A reunião juntou eurodeputados do Parlamento Europeu e deputados da Verkhovna Rada, o parlamento ucraniano, e terminou com a adoção de uma declaração conjunta que reafirma o apoio total da União Europeia à Ucrânia, condena os crimes de guerra e os ataques russos contra infraestruturas civis e energéticas, exige a devolução das crianças ucranianas sequestradas pela Rússia e defende o reforço das sanções, bem como a utilização dos ativos russos congelados para apoiar a Ucrânia.
Para André Franqueira Rodrigues, a deslocação a Kiev permitiu “ver no terreno a dimensão humana, política e histórica da resistência ucraniana”.
“Não há processo de adesão abstrato quando se está em Kiev. Há um povo que continua a fazer reformas, a defender instituições democráticas e a lutar pela sua integridade territorial enquanto vive sob bombardeamentos. A adesão da Ucrânia à União Europeia é, para nós, um processo irreversível”, afirmou o eurodeputado socialista.

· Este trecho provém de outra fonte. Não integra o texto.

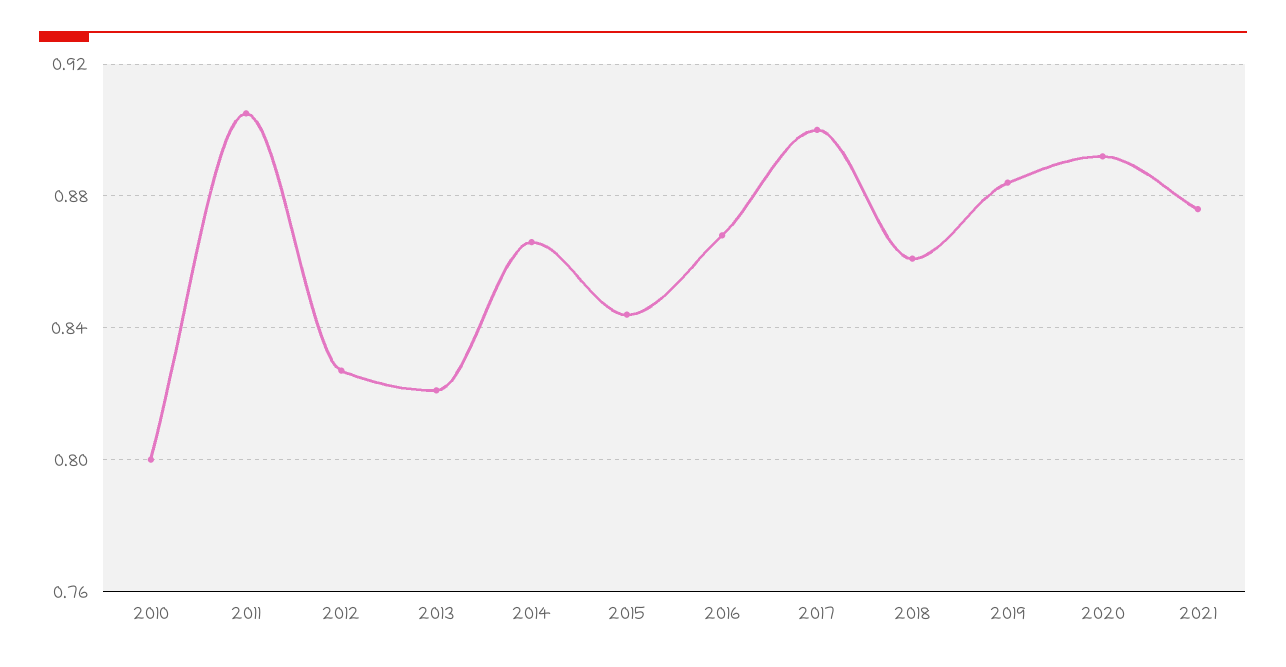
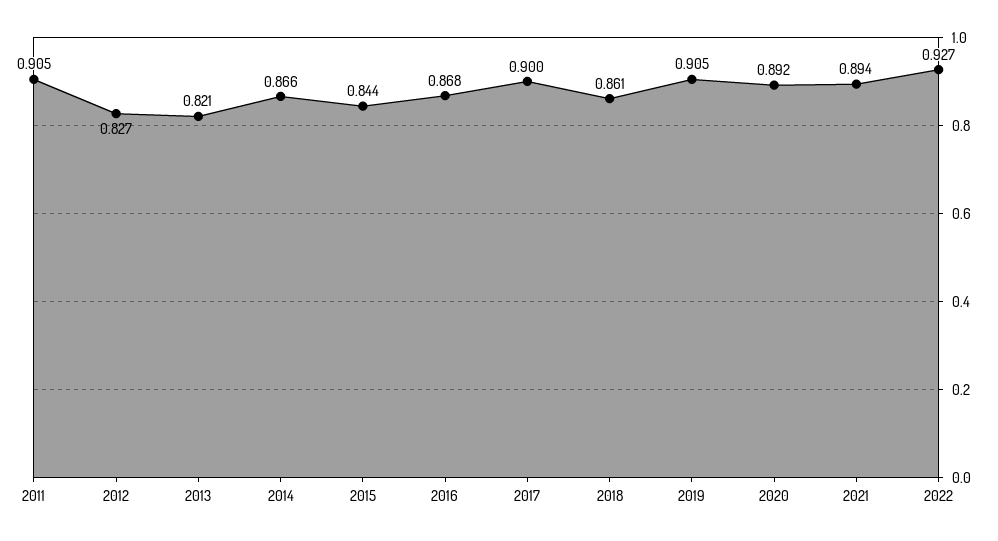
2010: 0.8 -> none
2019: 0.885 -> 0.905
2021: 0.875 -> 0.894
2022: none -> 0.927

Entre sirenes e reformas, a Ucrânia escolhe a Europa
Durante a visita, André Franqueira Rodrigues participou em reuniões com representantes das instituições ucranianas, da sociedade civil, das autoridades anticorrupção e do sistema judicial, tendo sido abordadas as reformas necessárias ao processo de adesão, em particular no domínio do Estado de Direito, da justiça, do combate à corrupção e da independência das instituições.
O eurodeputado reconheceu que existe alguma frustração do lado ucraniano face ao ritmo do processo europeu, numa altura em que a Ucrânia continua a avançar com reformas internas apesar da guerra.
“Quem está há mais de quatro anos sob agressão militar, e ainda assim mantém reformas em curso, espera da União Europeia uma resposta à altura. Isso não significa baixar critérios. Significa compreender que a celeridade também é uma forma de compromisso político”, sublinhou.
A deslocação incluiu ainda uma homenagem na Praça da Independência, hoje transformada num memorial com milhares de bandeiras em memória dos ucranianos mortos na guerra, bem como uma passagem pela estação de metro de Lukianivska, atingida recentemente por ataques russos contra a capital.
André Franqueira Rodrigues destacou que “a Ucrânia não pede apenas solidariedade simbólica”, mas sim “apoio político, militar, financeiro e institucional consistente”.
“A Europa não pode habituar-se à guerra na Ucrânia. A defesa da Ucrânia é também a defesa da segurança europeia, da democracia e do direito internacional. O objetivo continua a ser claro: que a agressão cesse, que a integridade territorial da Ucrânia seja preservada e que o povo ucraniano possa escolher livremente o seu futuro europeu”, concluiu.
Na reunião participaram também outros eurodeputados do Parlamento Europeu, incluindo a eurodeputada socialista Marta Temido.